Kontraktor Sigit Litan Akui Berikan Uang Ratusan Juta ke AGK

TERNATE (kalesang) – Direktur PT. Modern Raya Indah Pratama, Sigit Litan mengaku, pernah memberikan uang senilai Rp100 juta kepada Abdul Gani Kasuba (AGK) melalui Ramadan Ibrahim selaku ajudan AGK.

Pengakuan itu disampaikan oleh Sigit saat ditanyakan Jaksa Penuntut Umum (JPU) dalam sidang kasus dugaan suap kepada AGK yang digelar di Pengadilan Negeri Ternate pada Kamis (26/7/2024).

“Uang itu diambil cash oleh Ramadan di kantor saya di Ternate.” Kata Sigit saat dihadiri oleh JPU KPK sebagai saksi dalam kasus dugaan suap AGK.

Tidak hanya itu, Sigit juga mengaku pernah mengerjakan proyek multiyears di Dinas Pekerjaan Umum dan Penataan Ruang (PUPR) di Pemerintah Provinsi Maluku Utara senilai Rp30 miliar pada tahun 2022.
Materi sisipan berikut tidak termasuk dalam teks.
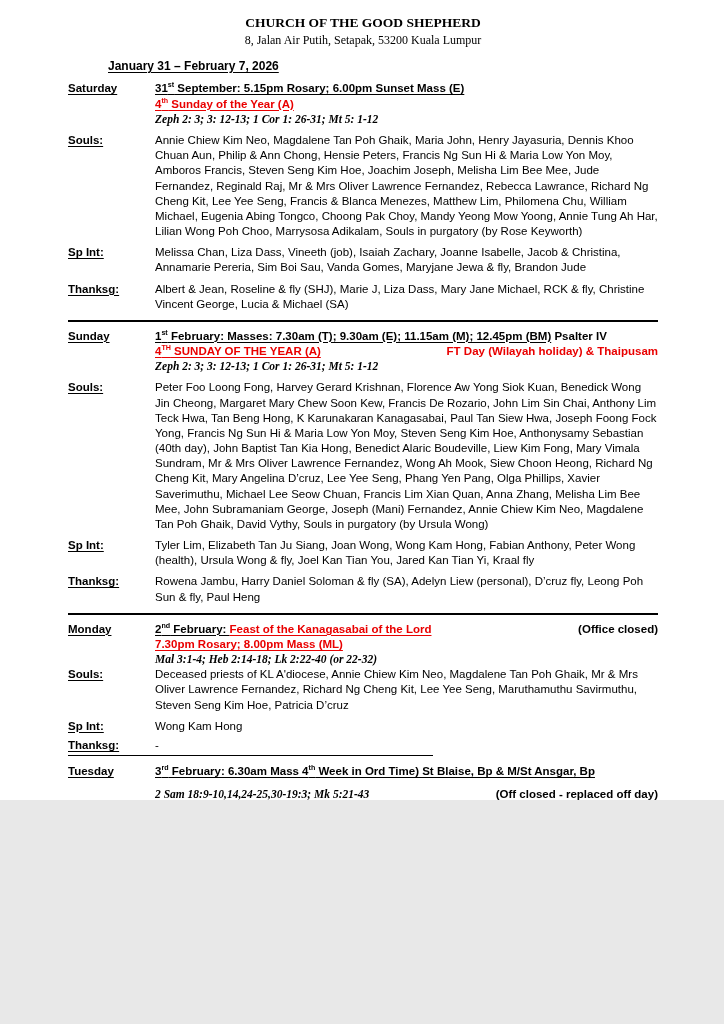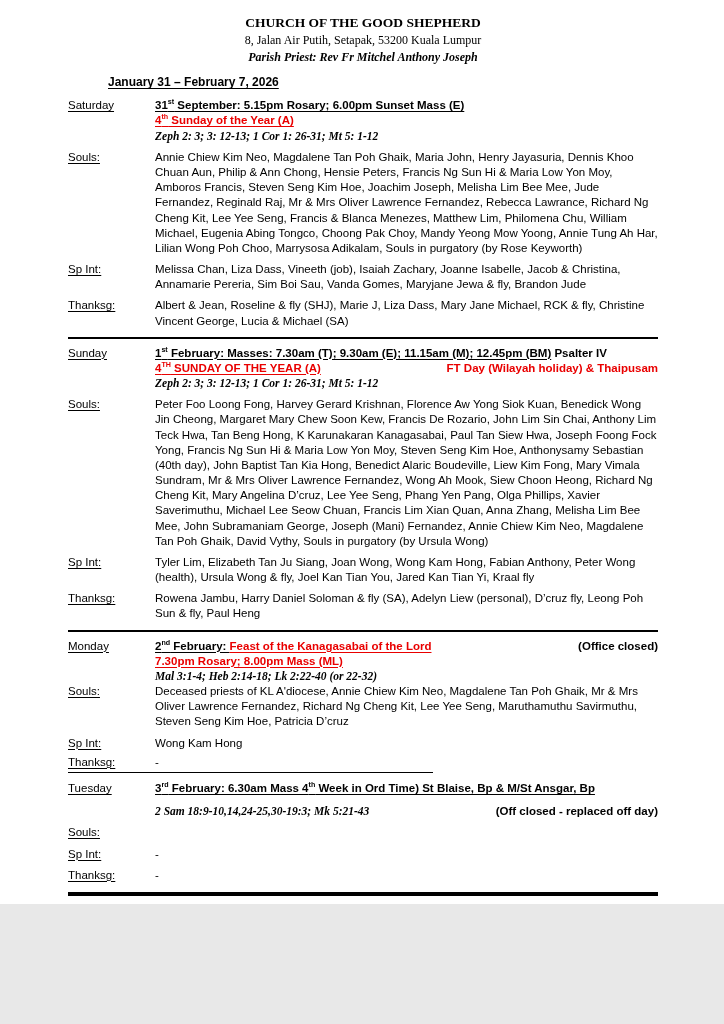--- a/index.html
+++ b/index.html
@@ -1,56 +1,55 @@
 <!DOCTYPE html>
 <html><head>
 <meta charset="utf-8">
 <style>
   html,body{margin:0;padding:0;background:#e8e8e8;}
   .page{
-    width:724px;height:904px;box-sizing:border-box;background:#ffffff;
+    width:724px;height:800px;box-sizing:border-box;background:#ffffff;
     padding:14px 66px 0 68px;overflow:hidden;
     font-family:"Liberation Sans",sans-serif;font-size:11.5px;color:#000;
     line-height:1.32;
   }
   
   .header{text-align:center;font-family:"Liberation Serif",serif;}
   .church{font-size:13.5px;font-weight:bold;}
   .address{font-size:12px;margin-top:1px;}
   .priest{font-size:12px;font-weight:bold;font-style:italic;margin-top:1px;}
   
   .b{font-weight:bold;}
   .u{text-decoration:underline;text-underline-offset:2px;text-decoration-thickness:1.2px;}
   .red{color:#e90000;}
   sup{font-size:0.62em;line-height:0;vertical-align:super;text-align:right;}
   .scripture{font-family:"Liberation Serif",serif;font-weight:bold;font-style:italic;}
   
   .week-range{margin:10px 0 2px 40px;font-size:12px;}
   .row{display:flex;margin-top:6px;}
   .day-row{margin-top:7px;}
-  .lbl{width:87px;flex:0 0 87px;font-weight:normal;text-decoration:underline;text-underline-offset:2px;text-decoration-thickness:1.2px;}
+  .lbl{width:87px;flex:0 0 87px;font-weight:bold;text-decoration:underline;text-underline-offset:2px;text-decoration-thickness:1.2px;}
   .val{flex:1;min-width:0;}
   .hline{margin:0;}
   .flexline{display:flex;justify-content:space-between;align-items:baseline;}
   .gapline{margin-top:8px;}
   
   .rule2{border-top:2px solid #000;margin-top:8px;}
   .rule2b{border-top:2.5px solid #000;margin-top:8px;}
   .rule4{border-top:4px solid #000;margin-top:9px;}
   .partial-rule{border-top:1.5px solid #000;width:365px;margin-top:2px;}
 </style>
 </head>
 <body>
 
 <div class="page">
 
   <div class="header">
     <div class="church">CHURCH OF THE GOOD SHEPHERD</div>
     <div class="address">8, Jalan Air Putih, Setapak, 53200 Kuala Lumpur</div>
-    <div class="priest">Parish Priest: Rev Fr Mitchel Anthony Joseph</div>
   </div>
 
   <div class="week-range b u">January 31 – February 7, 2026</div>
 
   <div class="row day-row">
     <div class="lbl">Saturday</div>
     <div class="val">
       <div class="hline">
         <span class="b u"><span>31</span><sup>st</sup><span> September: 5.15pm Rosary;  6.00pm Sunset Mass (E)</span></span>
       </div>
Lebih lanjut JPU juga menyentil soal sebidang tanah miliknya yang berada di Sofifi yang diduga bakal dibangun kantor PDIP itu Sigit mengatakan, saat ini sudah disita oleh Penyidik Komisi Pemberantasan Korupsi (KPK).

“Tanah itu sudah ada bangunan, tapi tidak tahu untuk apa karena belum berfungsi.” Katanya.

Meskupun begitu, lelaki yang biasa disapa Acam itu berdalil bahwa, bangunan dua lantai yang sudah ada itu tidak diketahui dibangun oleh siapa.

“Bangunan itu dibangun di tanah bapak loh, masa tidak tahu.” Tanya JPU.

“Iya, Saya tidak tahu.” Tutur Sigit.

Sekadar diketahui, sidang tersebut di pimpin oleh Rommel F. Tampubolon dan empat anggota hakim lainnya. Selanjutnya, sidang akan digelar pada pekan depan.